:: TASK INSTRUCTIONS ::
Here are some records; copy every line that holds the word "background".

Before-and-after page screenshots:

((

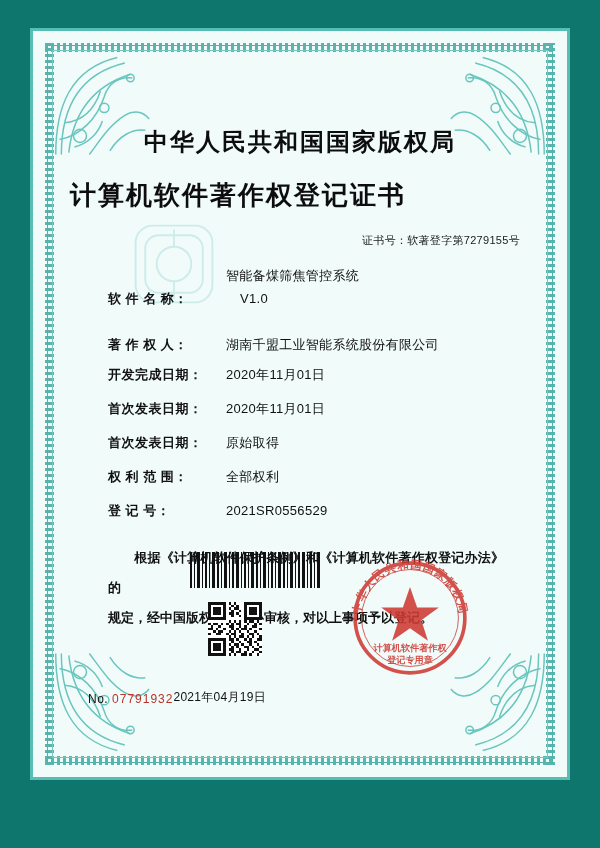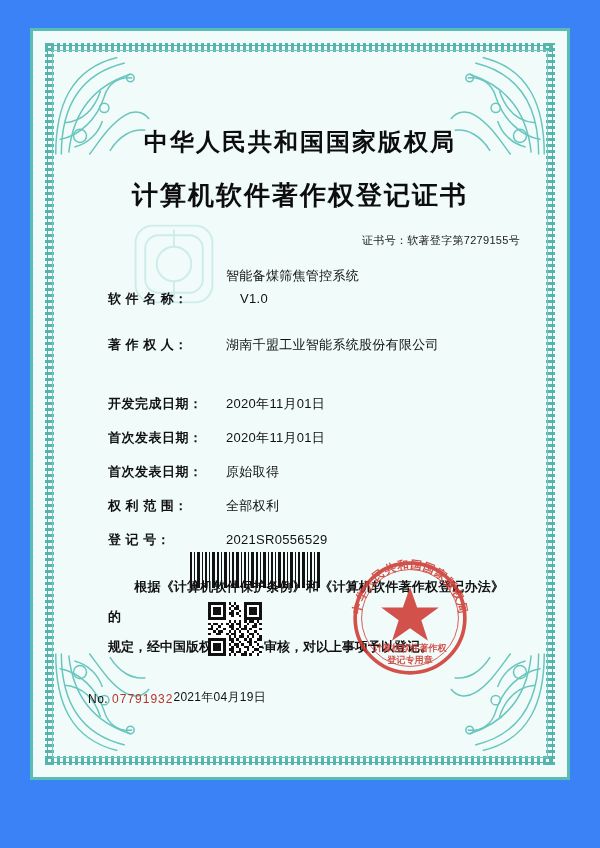--- a/index.html
+++ b/index.html
@@ -19,7 +19,7 @@
     position: relative;
     width: 600px;
     height: 848px;
-    background: #3b82f6;
+    background: #0f766e;
   }
 
   

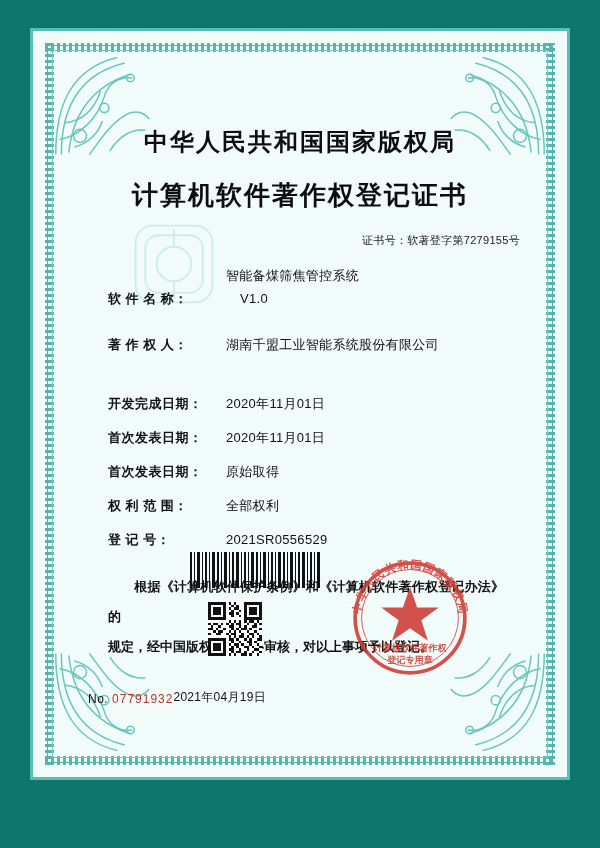--- a/index.html
+++ b/index.html
@@ -116,7 +116,7 @@
     margin-top: 58px;
   }
   .title-2 {
-    text-align: center;
+    text-align: left;
     font-family: "DejaVu Serif", "Liberation Serif", serif;
     font-weight: bold;
     font-size: 26px;

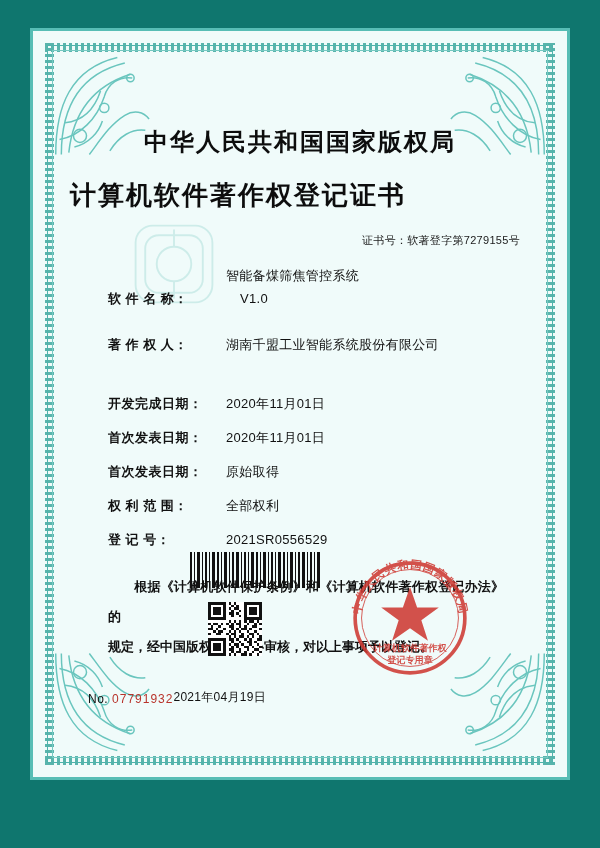--- a/index.html
+++ b/index.html
@@ -166,7 +166,7 @@
   }
 
   .row.spaced-1 { margin-bottom: 26px; }
-  .row.spaced-2 { margin-bottom: 39px; }
+  .row.spaced-2 { margin-bottom: 10px; }
 
   .para {
     margin-top: 22px;

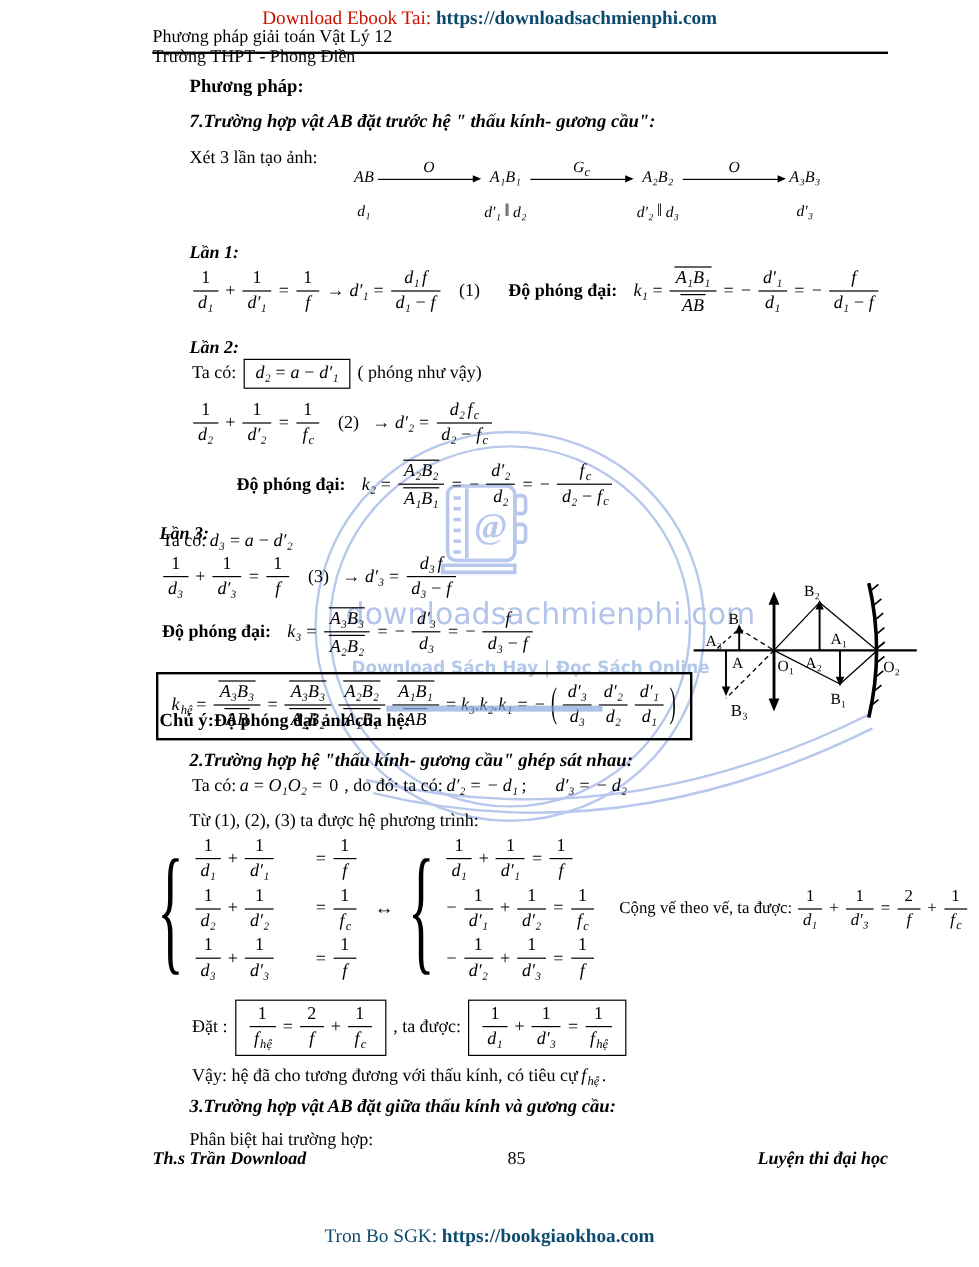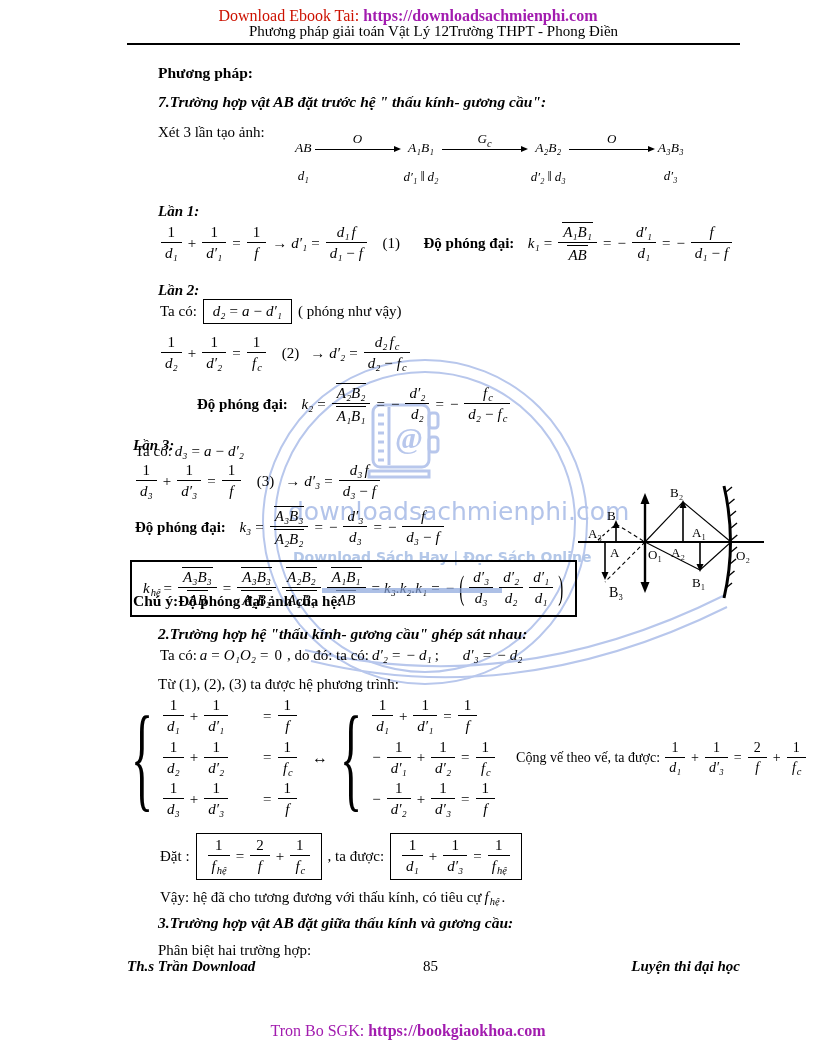--- a/index.html
+++ b/index.html
@@ -12,7 +12,7 @@
   .bold{font-weight:bold;}
   .bi{font-weight:bold;font-style:italic;}
   .red{color:#cc1100;}
-  .blue{color:#a21caf;}
+  .blue{color:#0c4a6e;}
   .center{width:100%;text-align:center;}
   .hdr-row{left:127px;width:613px;display:flex;justify-content:center;font-size:15px;}
   .hdr-rule{left:127px;width:613px;border-top:2px solid #000;height:0;}

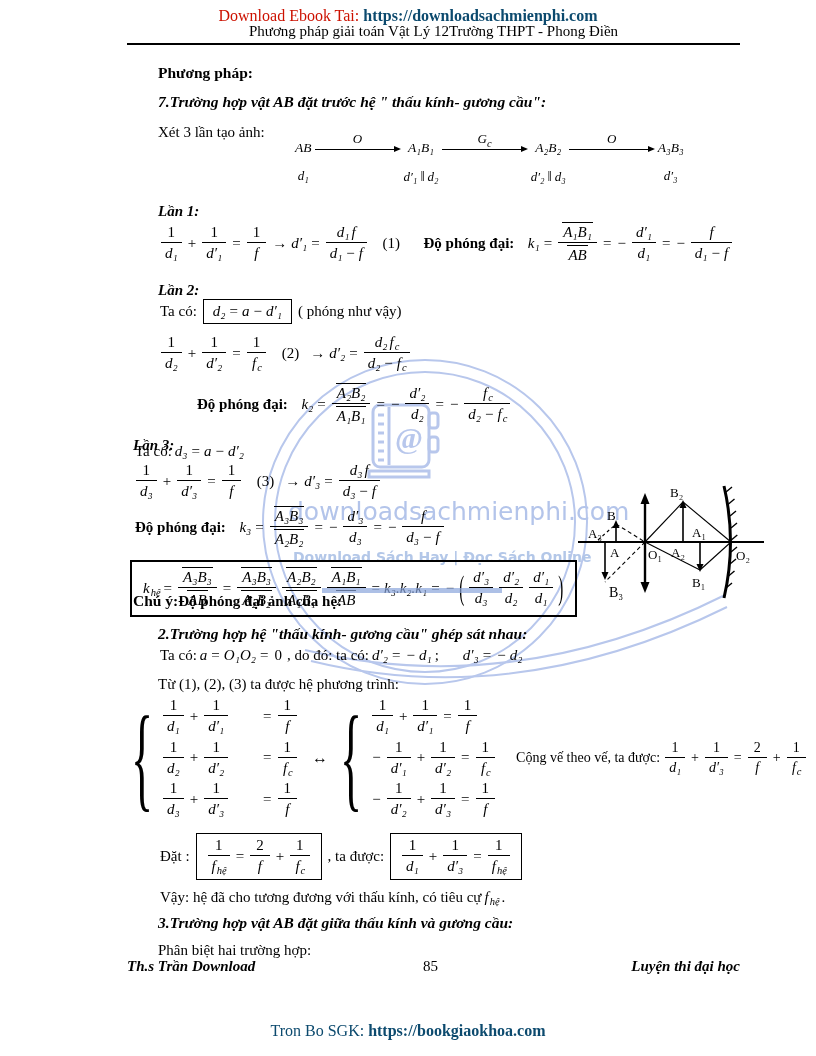--- a/index.html
+++ b/index.html
@@ -14,7 +14,7 @@
   .red{color:#cc1100;}
   .blue{color:#0c4a6e;}
   .center{width:100%;text-align:center;}
-  .hdr-row{left:127px;width:613px;display:flex;justify-content:center;font-size:15px;}
+  .hdr-row{left:127px;width:613px;display:flex;justify-content:space-between;font-size:15px;flex-direction:column;}
   .hdr-rule{left:127px;width:613px;border-top:2px solid #000;height:0;}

))

:: ANSWER FOR THE TASK ::
-    background: #3b82f6;
+    background: #0f766e;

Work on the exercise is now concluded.